** Opening Extracted entries block **
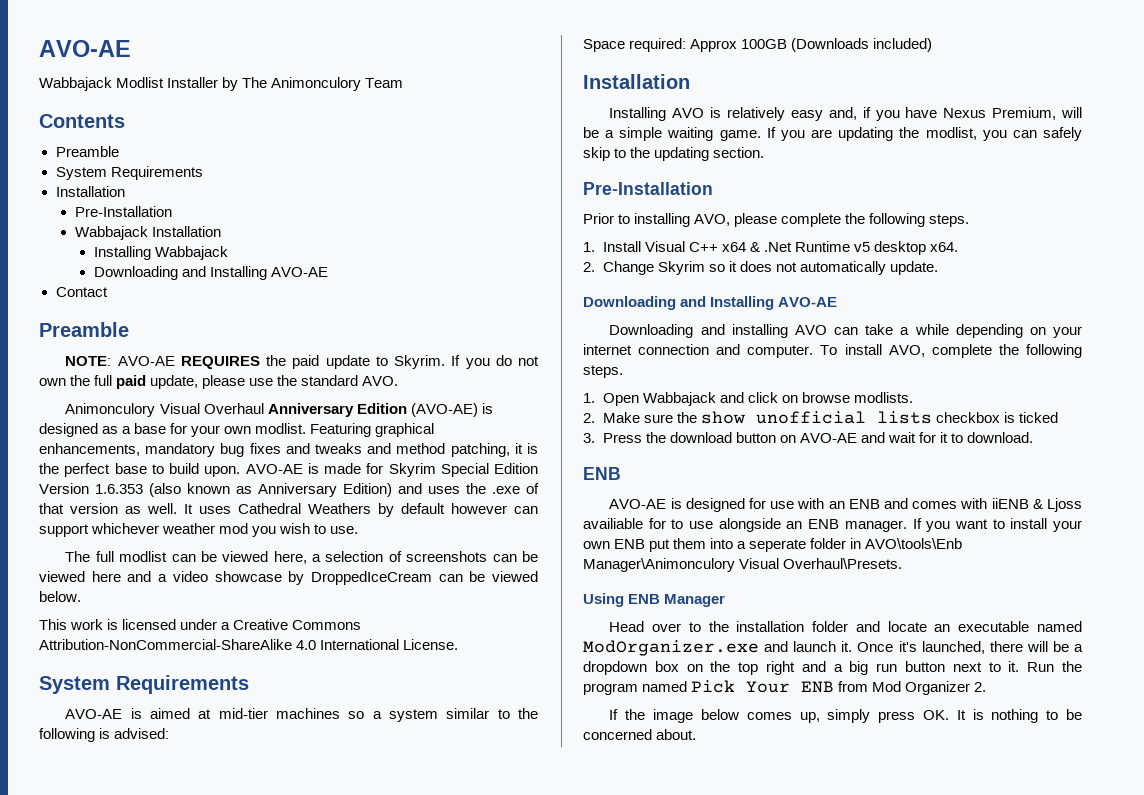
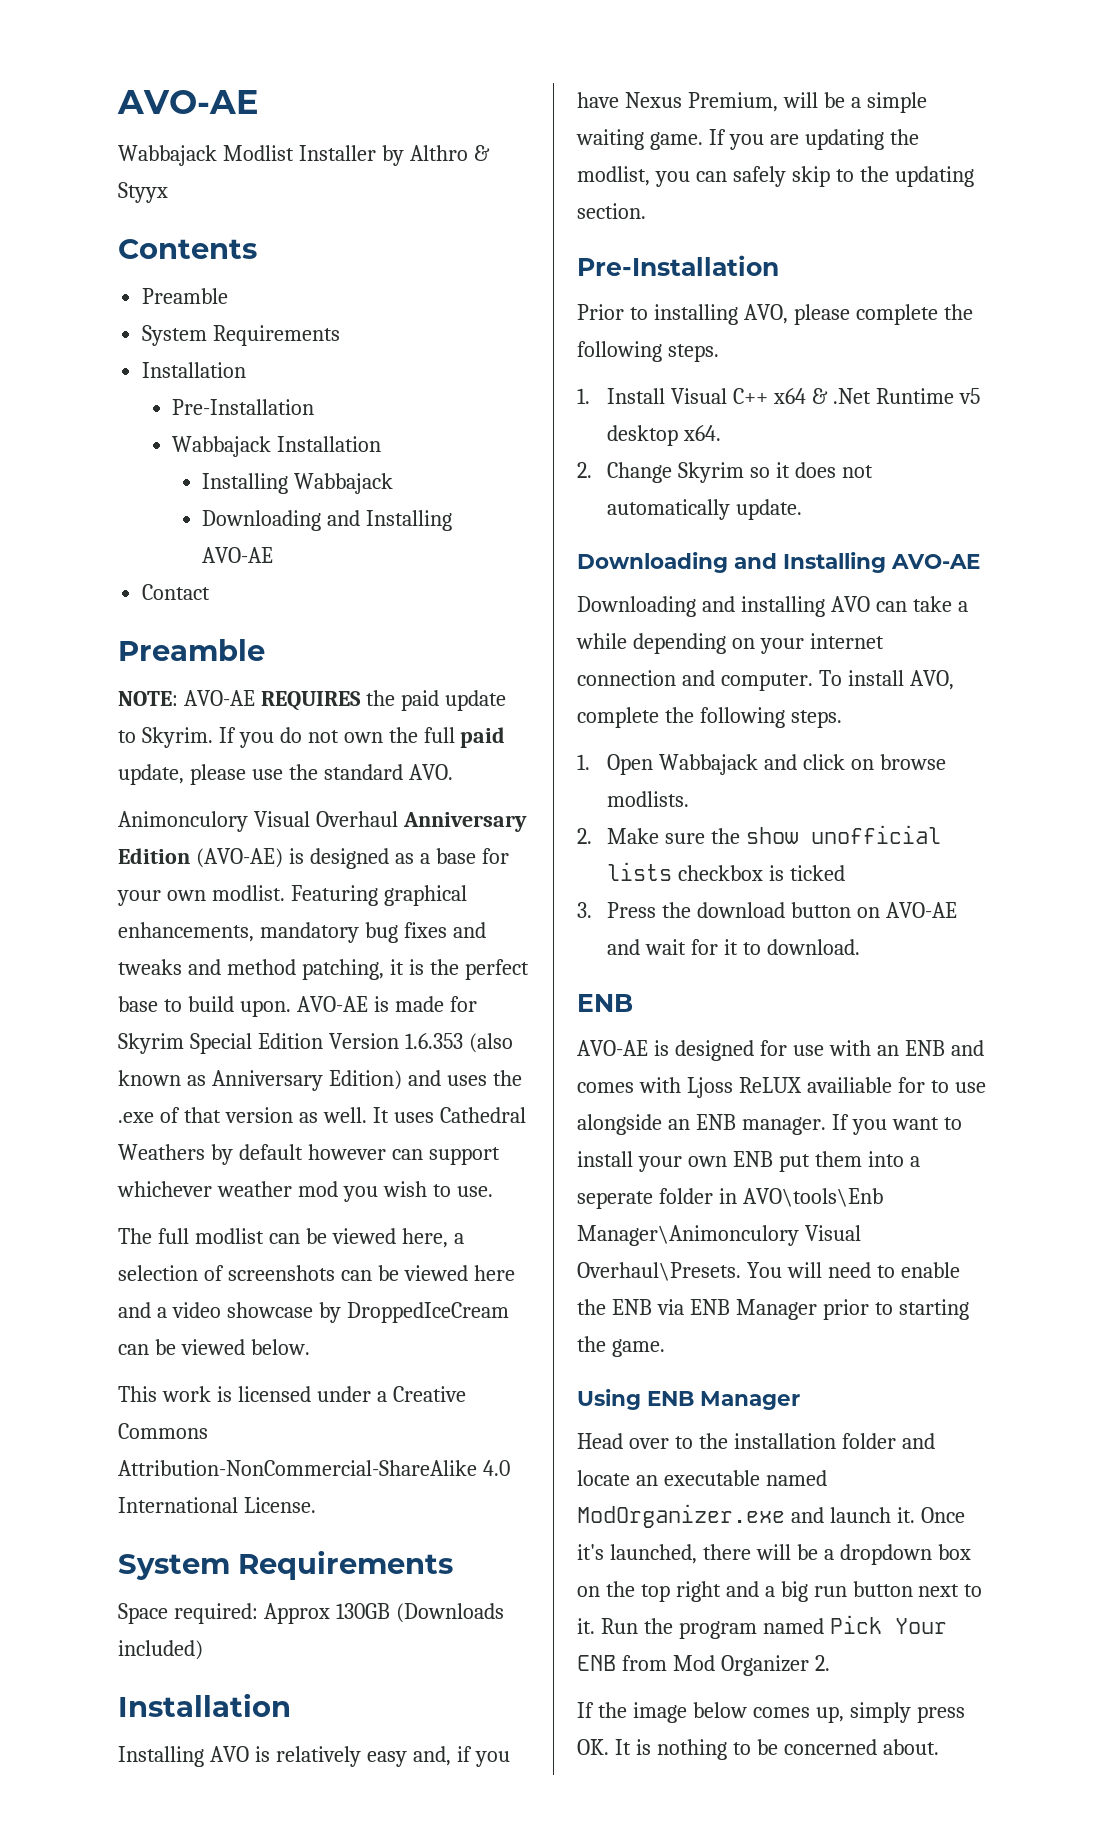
[242,77,404,91] The Animonculory Team -> [409,145,490,161] [118,182,168,203] Althro & Styyx
[65,708,538,722] [39,728,170,742] // AVO-AE is aimed at mid-tier machines so a system similar to the following is advised: -> (453, 1565) none
[741,39,788,49] 100GB -> [335,1603,390,1619] 130GB
[991,498,1082,512] iiENB & Ljoss -> [686,1077,802,1098] Ljoss ReLUX
(903, 563) none -> [746,1262,960,1278] [577,1299,969,1320] [577,1336,665,1357] You will need to enable the ENB via ENB Manager prior to starting the game.

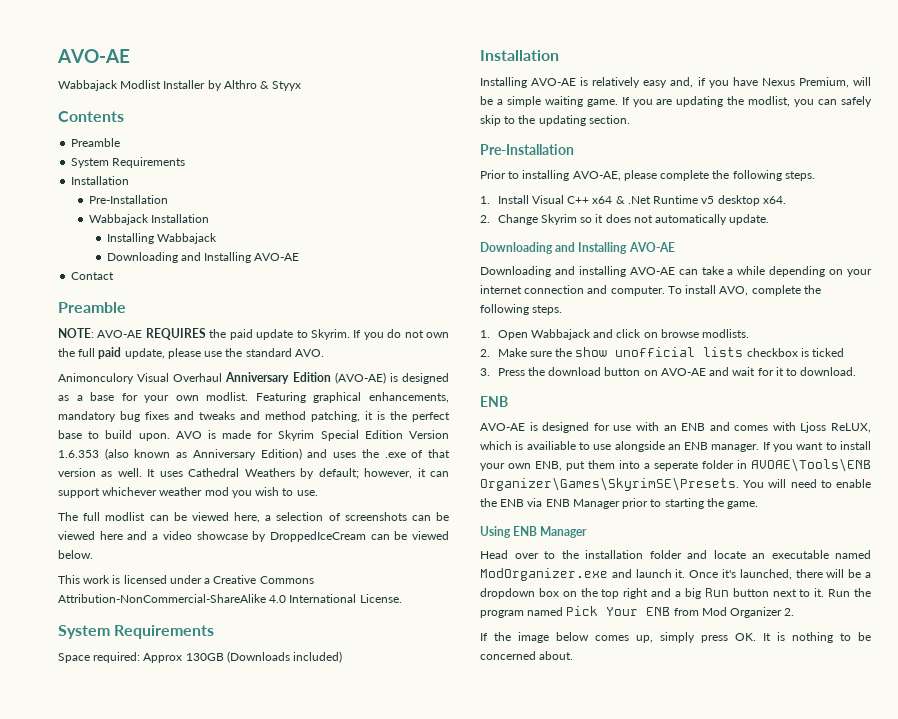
[296,996,368,1012] AVO-AE -> [175,431,202,439] AVO
[238,1144,386,1160] default however -> [318,468,426,479] default; however, it
[209,1746,249,1762] AVO -> [531,78,577,86] AVO-AE
[743,304,788,324] AVO, -> [572,171,621,181] AVO-AE,
[830,596,870,612] AVO -> [629,267,675,275] AVO-AE
[738,1077,925,1093] ReLUX availiable for -> [831,423,871,433] [480,441,576,450] ReLUX, which is availiable
[732,1151,773,1167] ENB -> [535,461,562,471] ENB,
[742,1188,883,1207] [577,1225,861,1246] [577,1262,741,1281] AVO\tools\Enb Manager\Animonculory Visual Overhaul\Presets. -> [751,458,871,472] [480,477,739,491] AVOAE\Tools\ENB Organizer\Games\SkyrimSE\Presets.
[813,1586,847,1597] run -> [704,588,729,597] Run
** Closing Extracted entries block **
→ **Task goal**
For the records above, state how many lines contain the word "Manager". Give only the number.

→ **Task result**
2